Telfar: Exactly. One of my favourite shopping experiences, which was one of my first store experiences, is Century 21. Because you could physically go from, say, the European women’s designer section to the men’s section, and that’s what my look was, and it inspired the kinds of clothes that I make. I’m very ready for that experience to be real.
Vogue: I’m curious about how you are trying to engage with the Telfar customer and expand that demographic further on the IRL, brick-and-mortar side. We have Telfar TV, the internet, how does that work at the store?
Telfar: The TV station is a public access station. In the store, it’s going to be open to the public. Everybody is going to have an equal chance to be able to experience the store, to try things on, even if not to buy things.
Babak: There are things to do besides shopping.
Vogue: Let’s talk about that.
Telfar: Loitering is a big thing that I want to bring back to New York City. That’s something I remember being able to do, and it’s not a thing that I do anymore. That’s how I want to be able to engage with people. It’s also an interactive space — come and shoot a music video, come and get a makeover.

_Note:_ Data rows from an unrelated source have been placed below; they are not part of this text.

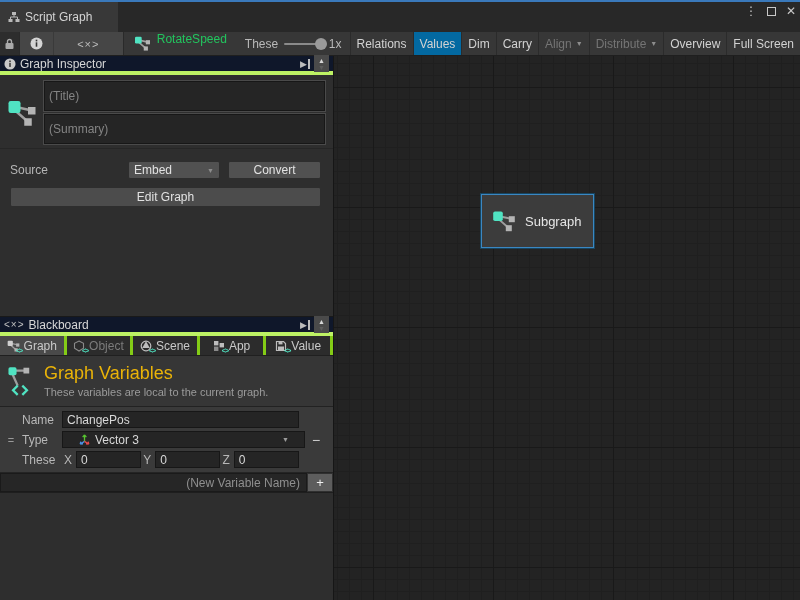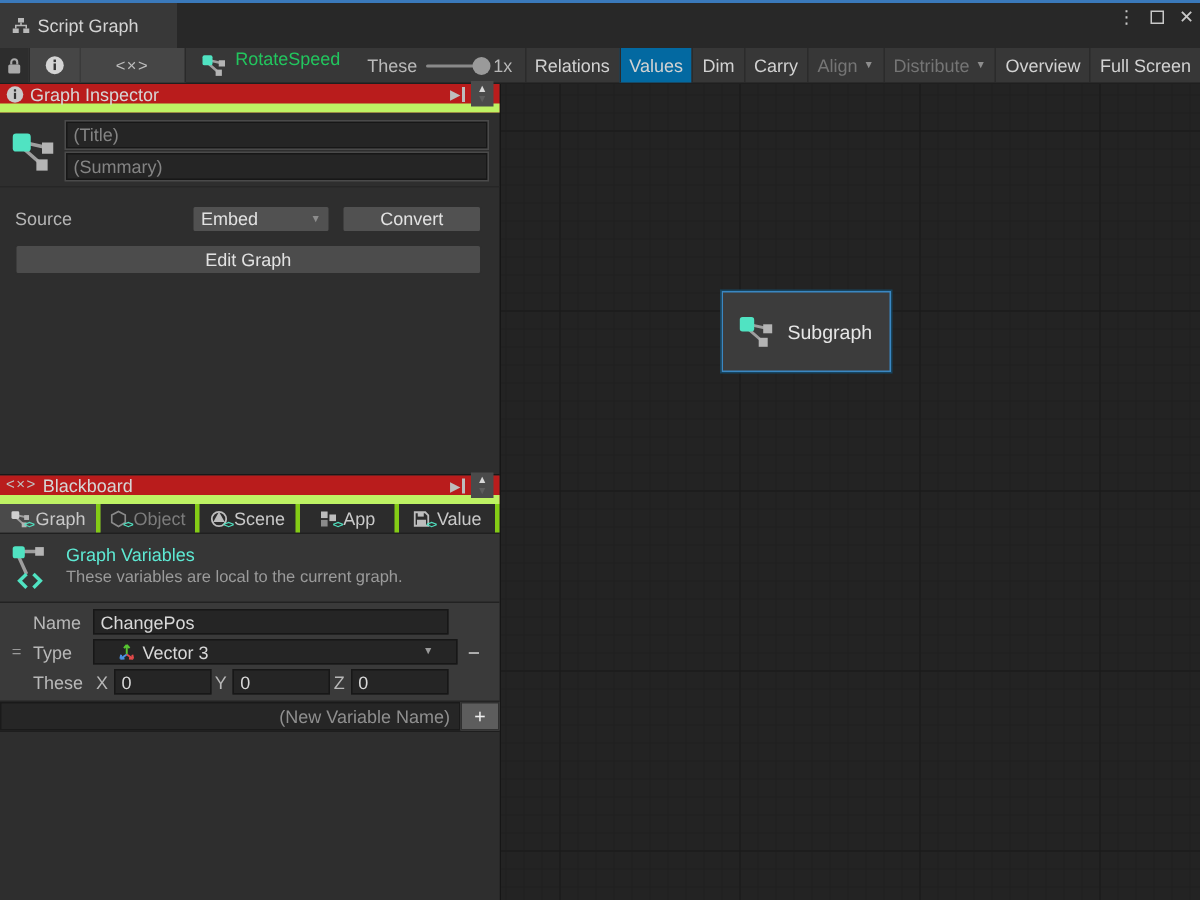--- a/index.html
+++ b/index.html
@@ -29,47 +29,47 @@
   .tb-right { margin-left:auto; display:flex; align-items:stretch; }
   .tb-tbtn { display:flex; align-items:center; padding:0 6px; color:#d2d2d2; border-left:1px solid #2b2b2b; white-space:nowrap; }
   .tb-tbtn.active { background:#0369a1; }
   .tb-tbtn.disabled { color:#757575; }
   .dd-arrow { font-size:7px; margin-left:4px; color:#8d8d8d; }
 
   
   .main { flex:1; display:flex; min-height:0; }
   .left-panel { width:334px; background:#2e2e2e; border-right:1px solid #161616; display:flex; flex-direction:column; }
 
-  .sec-header { height:19px; background:#b91c1c; border-bottom:6px solid #bef264; display:flex; align-items:center; padding:0 4px; gap:4px; color:#d6d6d6;text-align:center; }
+  .sec-header { height:19px; background:#0f172a; border-bottom:4px solid #bef264; display:flex; align-items:center; padding:0 4px; gap:4px; color:#d6d6d6;text-align:center; }
   .sec-header .spacer { flex:1; }
   .dock-icon { display:flex; align-items:center; color:#bdbdbd; font-size:9px; }
   .dock-icon .bar { width:2px; height:10px; background:#bdbdbd; margin-left:1px; }
   .scrollpair { width:15px; height:17px; background:#4a4a4a; display:flex; flex-direction:column; align-items:center; justify-content:center; line-height:7px; font-size:7px; }
   .scrollpair .up { color:#d8d8d8; } .scrollpair .dn { color:#5d5d5d; }
 
   .inspector { height:266px; display:flex; flex-direction:column; }
   .insp-fields { display:flex; gap:6px; padding:6px 4px 4px 6px; border-bottom:1px solid #262626; }
   .insp-fields .fields { flex:1; display:flex; flex-direction:column; gap:3px; padding-right:4px; }
-  .txt-field { height:18px; background:#252525; border:1px solid #171717; outline:1px solid #4a4a4a; color:#c8c8c8; padding:6px 4px; font-size:12px; font-family:"Liberation Sans",sans-serif; width:100%; }
+  .txt-field { height:30px; background:#252525; border:1px solid #171717; outline:1px solid #4a4a4a; color:#c8c8c8; padding:6px 4px; font-size:12px; font-family:"Liberation Sans",sans-serif; width:100%; }
   .txt-field::placeholder { color:#848484; }
   .source-row { display:flex; align-items:center; margin:12px 12px 0 10px; gap:8px; }
   .source-row label { color:#b5b5b5; flex:1; }
   .btn { background:#515151; border:1px solid #2e2e2e; border-radius:2px; color:#e2e2e2; text-align:center; font-size:12px; display:flex; align-items:center; justify-content:center; }
   .dropdown { width:92px; height:18px; justify-content:space-between; padding:0 5px; }
   .convert { width:93px; height:18px; }
   .edit-graph { margin:8px 12px 0 10px; height:20px; background:#4c4c4c; }
 
   .blackboard { height:290px; display:flex; flex-direction:column; border-top:1px solid #191919; }
   .bb-tabs { height:20px; background:#2c2c2c; display:flex; border-bottom:1px solid #202020; }
   .bb-tab { flex:1; display:flex; align-items:center; justify-content:center; gap:4px; color:#c9c9c9; border-right:3px solid #84cc16; position:relative; }
   .bb-tab.active { background:#4a4a4a; }
   .bb-tab.disabled { color:#7c7c7c; }
   .mini-teal { position:absolute; font-size:7px; color:#50e3c2; transform:translate(6px,5px); font-weight:bold; letter-spacing:-1px; }
   .gv-header { padding:7px 8px 8px 6px; display:flex; gap:10px; background:#363636; border-bottom:1px solid #222222; }
-  .gv-title { color:#5eead4; font-size:12px; margin-bottom:2px; }
+  .gv-title { color:#eab308; font-size:18px; margin-bottom:2px; }
   .gv-note { color:#9b9b9b; font-size:11px; }
 
   .var-card { background:#3a3a3a; padding:4px 6px 4px 0; border-bottom:1px solid #242424; }
   .var-row { display:flex; align-items:center; height:17px; margin-bottom:3px; }
   .var-row .gutter { width:22px; text-align:center; color:#9a9a9a; font-size:11px; }
   .var-row .vlabel { width:40px; color:#b8b8b8; }
   .var-input { flex:1; height:17px; background:#252525; border:1px solid #171717; color:#d8d8d8; padding:0 4px; font-size:12px; font-family:"Liberation Sans",sans-serif; min-width:0; }
   .type-dd { flex:1; height:17px; background:#252525; border:1px solid #171717; display:flex; align-items:center; gap:4px; padding:0 15px; color:#d8d8d8; }
   .type-dd .dd-arrow { margin-left:auto; color:#9b9b9b; }
   .minus-btn { width:22px; text-align:center; color:#cfcfcf; font-size:14px; }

The people that we are trusting to work in this space are going to really make the space what it is. A lot of my close friends, past models, people that really know the brand are part of this new venture. They’re working in the store. It’s going to be a really good time. I’m really just excited. It’s exactly what I wanted this brand to be in the beginning, because I never really wanted to go through the establishment to do the thing that I’m doing. I just want to make clothes and have my own store and sell them to people that like them. I know the store that our store used to be, which is OMG Jeans. I used to walk down that street because I used to live downtown, so I used to pass that store every single day. It was just the epitome of SoHo at that time. It’s really cool that’s the space we’re going to be in. It’s very 360.

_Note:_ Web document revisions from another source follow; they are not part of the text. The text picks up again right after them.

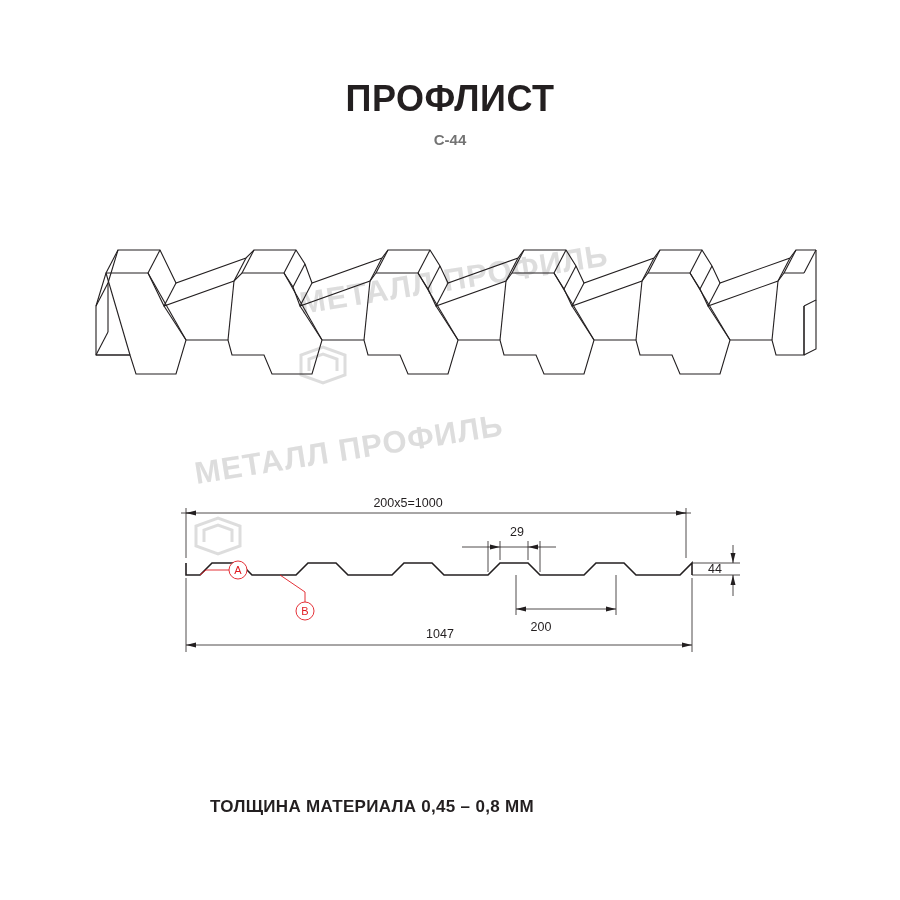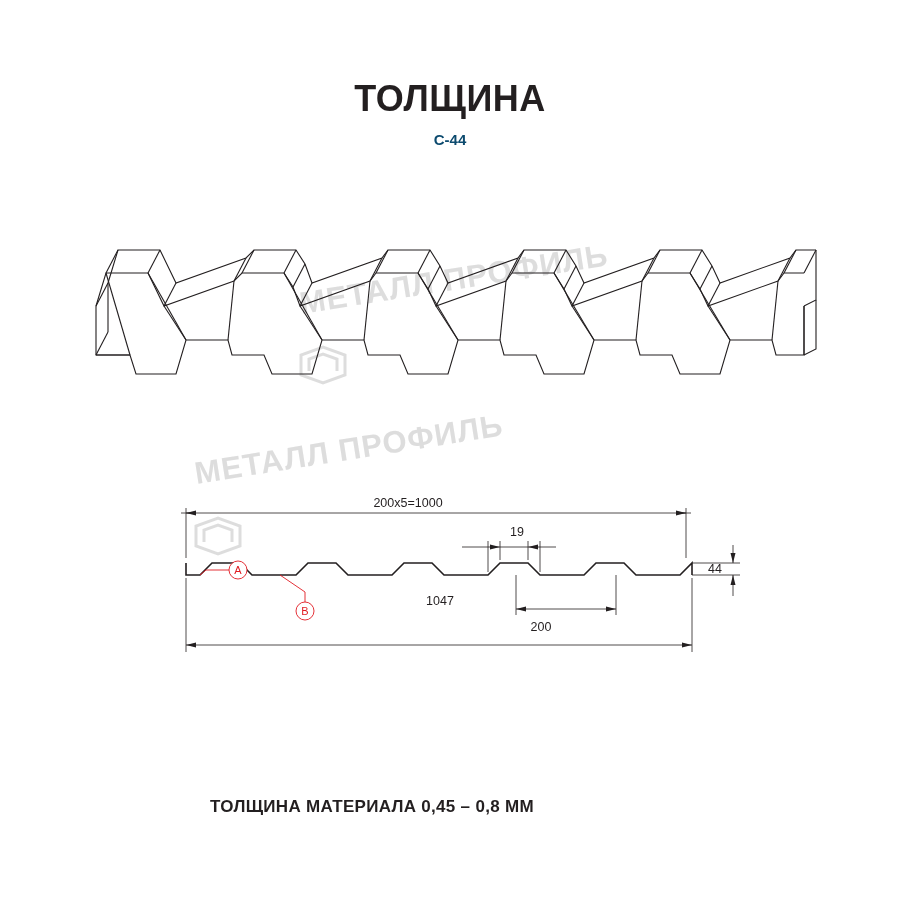--- a/index.html
+++ b/index.html
@@ -30,21 +30,21 @@
     color: #231f20;
   }
   .subtitle {
     position: absolute;
     top: 131px;
     left: 0;
     width: 900px;
     text-align: center;
     font-size: 15px;
     font-weight: bold;
-    color: #0c4a6e;
+    color: #737373;
   }
   .footnote {
     position: absolute;
     top: 797px;
     left: 0;
     width: 744px;
     text-align: center;
     font-size: 17px;
     font-weight: bold;
     letter-spacing: 0.3px;
@@ -103,21 +103,21 @@
   <div class="wm-logo" style="left:192px; top:516px; width:52px; height:44px;">
     <svg width="52" height="44" viewBox="0 0 52 44">
       <path d="M4 30 L4 10 L26 2 L48 10 L48 30 L26 38 Z" fill="none" stroke="#d8d8d8" stroke-width="3"></path>
       <path d="M12 26 L12 14 L26 9 L40 14 L40 26" fill="none" stroke="#d8d8d8" stroke-width="3"></path>
     </svg>
   </div>
 
   <div class="wm wm-1">МЕТАЛЛ ПРОФИЛЬ</div>
   <div class="wm wm-2">МЕТАЛЛ ПРОФИЛЬ</div>
 
-  <div class="title">ТОЛЩИНА</div>
+  <div class="title">ПРОФЛИСТ</div>
   <div class="subtitle">С-44</div>
   <div class="footnote">ТОЛЩИНА МАТЕРИАЛА 0,45 – 0,8 ММ</div>
 
   <svg class="svg-layer" viewBox="0 0 900 900">
     <g fill="none" stroke="#231f20" stroke-width="1.1" stroke-linejoin="miter" stroke-linecap="butt">
 
       <g>
 
         <path d="M108 283 L118 250 L160 250 L176 283 L246 258 L254 250 L296 250 L305 264 L312 283
                  L382 258 L388 250 L430 250 L440 266 L448 283 L518 258 L524 250 L566 250 L576 266 L584 283
@@ -255,18 +255,18 @@
         <circle cx="305" cy="611" r="9" fill="#ffffff"></circle>
         <path d="M305 602 L305 592 L280 575"></path>
       </g>
     </g>
 
     <text x="238" y="574" text-anchor="middle" font-family="Liberation Sans, sans-serif" font-size="11" fill="#e11b22">A</text>
     <text x="305" y="615" text-anchor="middle" font-family="Liberation Sans, sans-serif" font-size="11" fill="#e11b22">B</text>
   </svg>
 
   <div class="dim-text" style="left:408px; top:496px; transform:translateX(-50%);">200х5=1000</div>
-  <div class="dim-text" style="left:517px; top:525px; transform:translateX(-50%);">19</div>
-  <div class="dim-text" style="left:440px; top:594px; transform:translateX(-50%);">1047</div>
+  <div class="dim-text" style="left:517px; top:525px; transform:translateX(-50%);">29</div>
+  <div class="dim-text" style="left:440px; top:627px; transform:translateX(-50%);">1047</div>
   <div class="dim-text" style="left:541px; top:620px; transform:translateX(-50%);">200</div>
   <div class="dim-text" style="left:708px; top:562px;">44</div>
 
 </div>
 
 </body></html>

Vogue: I want to ask you about the URL side of the community you’ve created, which I think has become the blueprint for many other brands.
Babak: That’s really a big part of what we’re responding to because we actually weren’t a social media phenomenon. It was a physical, real thing that happened in the world that got reflected on social media. I see more shopping bags on the street than I do on Instagram. In the meantime, so many people copied that model, and the word ‘community’ became this corporate buzzword everywhere in fashion that wasn’t really based on anything. People were getting a representation of something. And at a certain point, you can’t even tell the difference between the placebo and the real thing. It’s an interesting situation that, at the height of our business, we really feel like we need to ground it in reality. The space is going to do that.
Vogue: What’s it been like for you two to see that the impact and influence that the Telfar brand has had, and the online approach, has been replicated?
Babak: Pretty annoying.
Telfar: Yeah, that it could get ‘business-fied’ and changed into a motto that you use. It’s annoying. But also, that’s been the history of what our career has been. I’m proud to say that we are ahead, and I want to continue to think ahead... You know, when it can be ‘business-fied’…
Babak: You mean exploited? [Laughs]
Telfar: [Laughs] Yeah, exploited! It’s annoying, but I know what we do. And it makes it more special to actually keep doing that.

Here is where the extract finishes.